UK and US Propose New Online Safety Laws to Protect Minors
The UK and US have proposed new online safety laws. The UK's Online Safety Act (OSA) and the US's Kids Online Safety Act (KOSA) aim to protect minors from harmful online content, each with its unique approach.
The OSA, set to shield children from harmful material, mandates explicit content categorization, making certain content inaccessible to under-18s. It applies extraterritorially and subjects larger platforms to more stringent duties. Ofcom will define evolving standards and enforce compliance. Meanwhile, KOSA creates a two-tier system, imposing core safety obligations on all platforms likely to be used by minors. Only larger platforms must provide annual transparency reports and third-party audits. KOSA regulates design features and avoids direct content mandates, focusing on platforms' business practices and technical architecture as content-neutral measures.

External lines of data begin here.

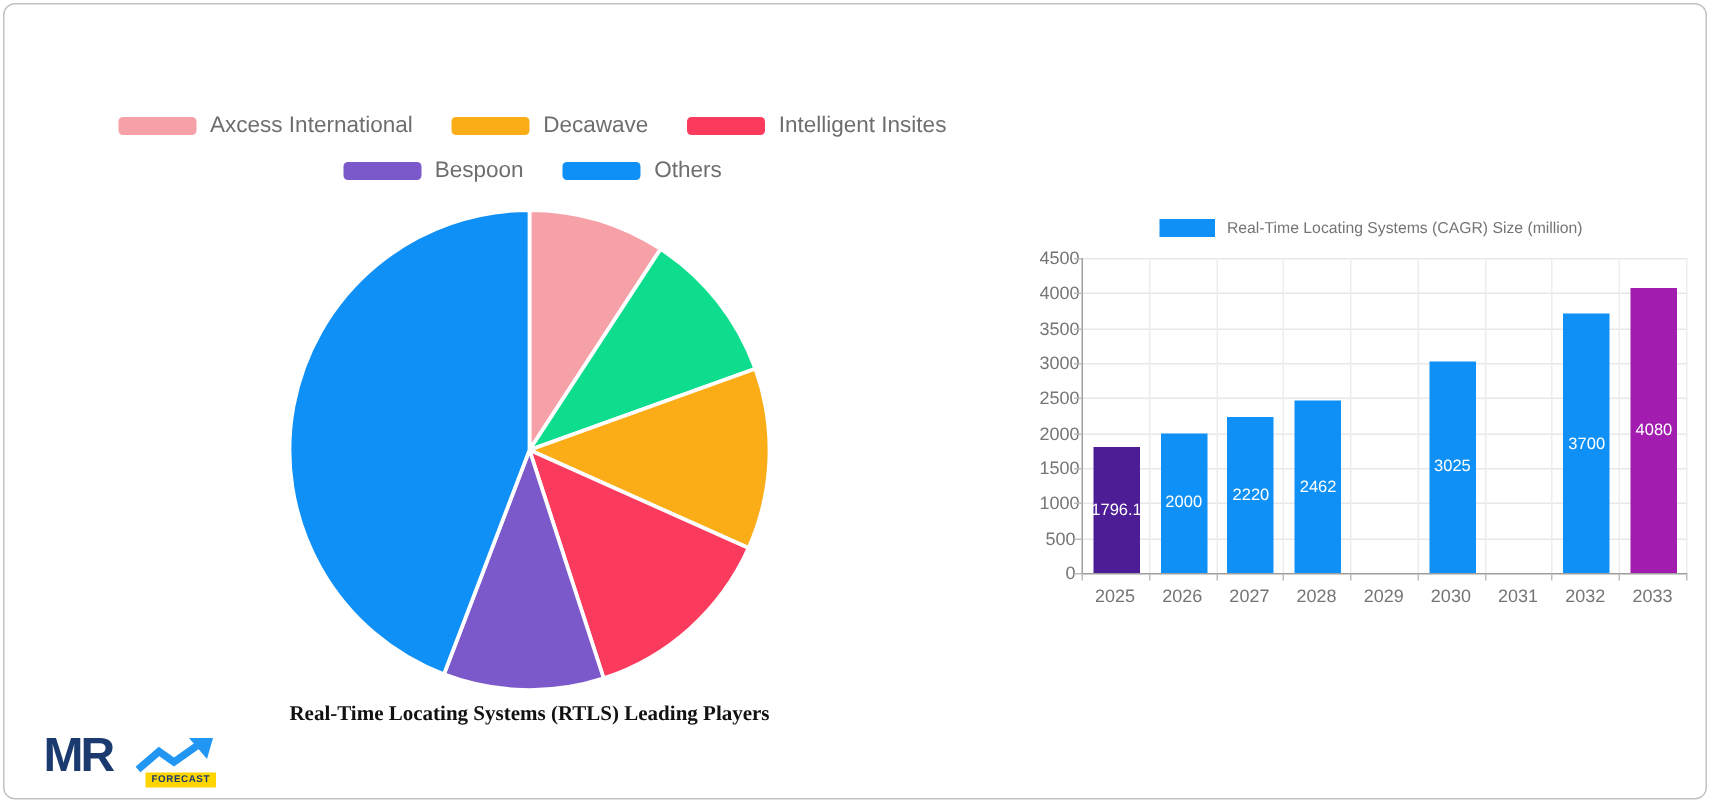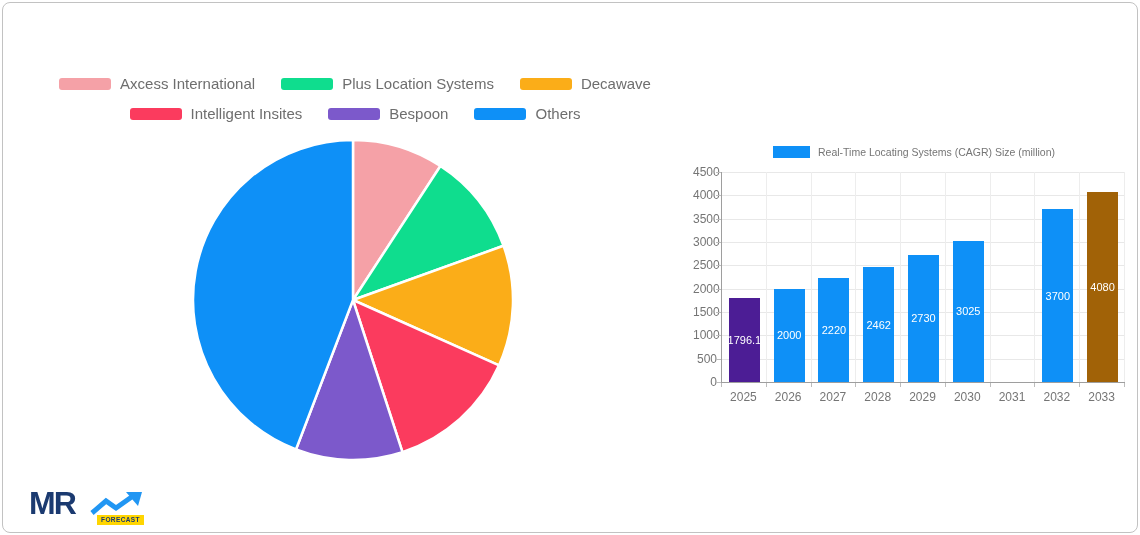"Plus Location Systems" div.legend-item { html: <div> <span></span> <span>Plus Location Systems</span> </div> -> none }
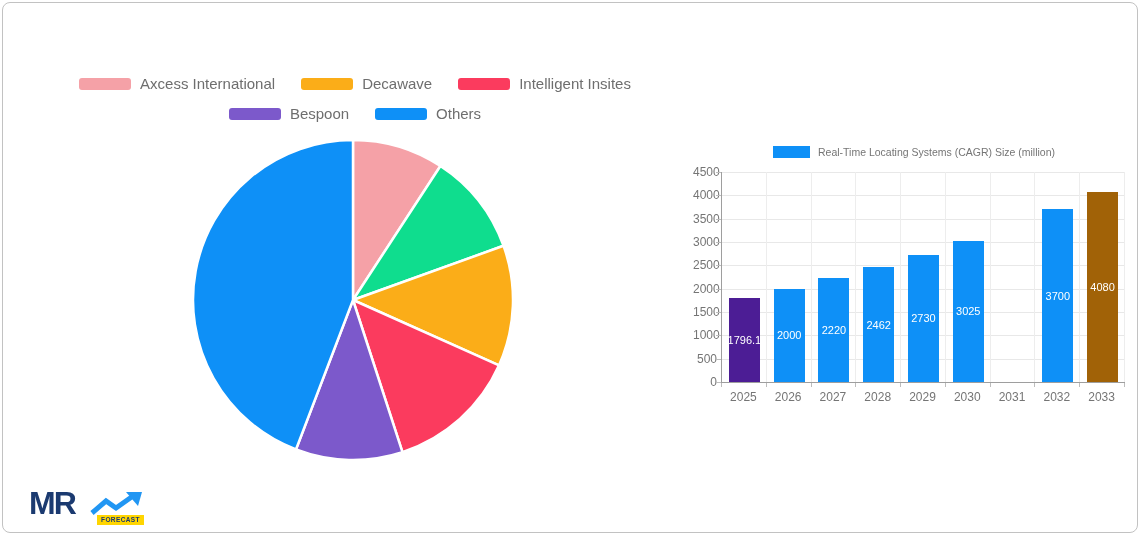"4080" div.bar { background: #a16207 -> #a21caf }
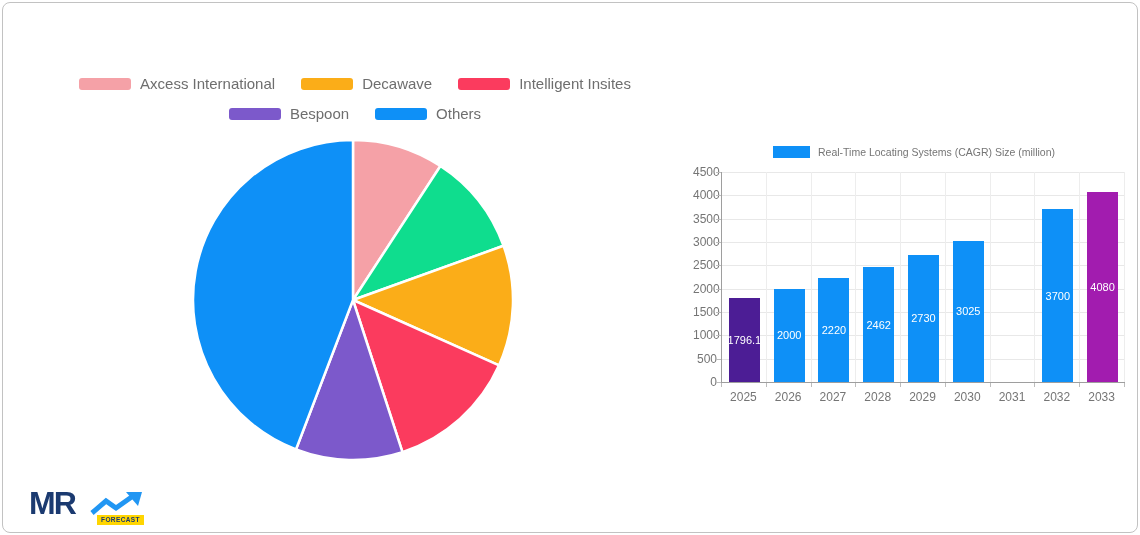"2730" div.bar { html: <div> <span>2730</span> </div> -> none }
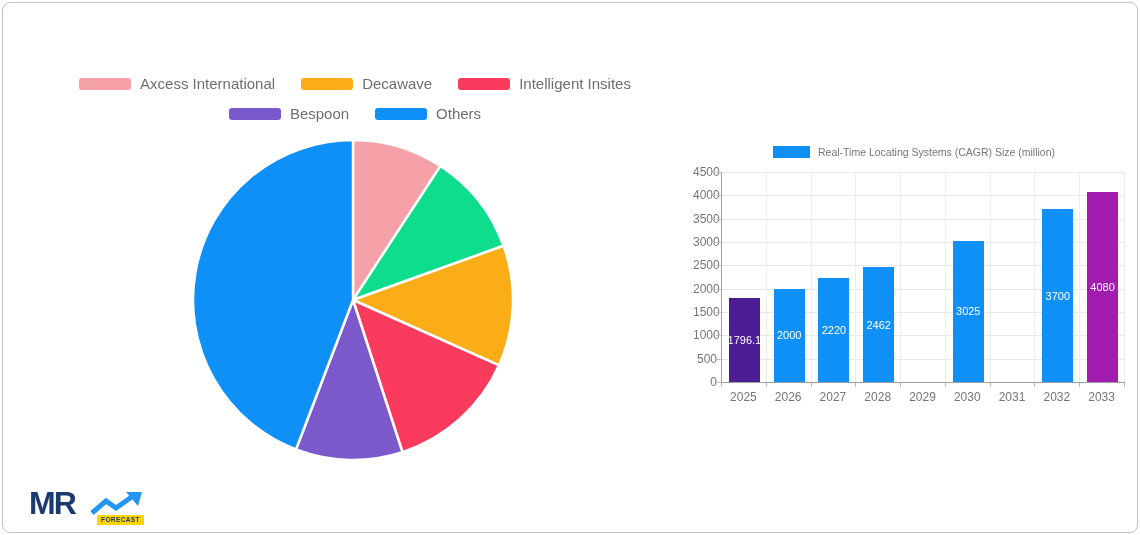"Real-Time Locating Systems (RTLS)" div.pie-title { html: none -> <div>Real-Time Locating Systems (RTLS) Leading Players</div> }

Both acts spring from different systems and are shaped by different constitutional limits. The OSA grants Ofcom sweeping power to decide content access, while KOSA's enforcement falls under regulators like the FTC in the US. The OSA requires age-checking technologies, while KOSA employs a 'knowledge' standard and avoids new data collection.
The UK's Online Safety Act and the US's Kids Online Safety Act both aim to protect minors online, but they differ in their approach to content regulation, enforcement, and data collection. The UK's act mandates content categorization and gives broad powers to Ofcom, while the US's act focuses on platforms' practices and respects First Amendment rights.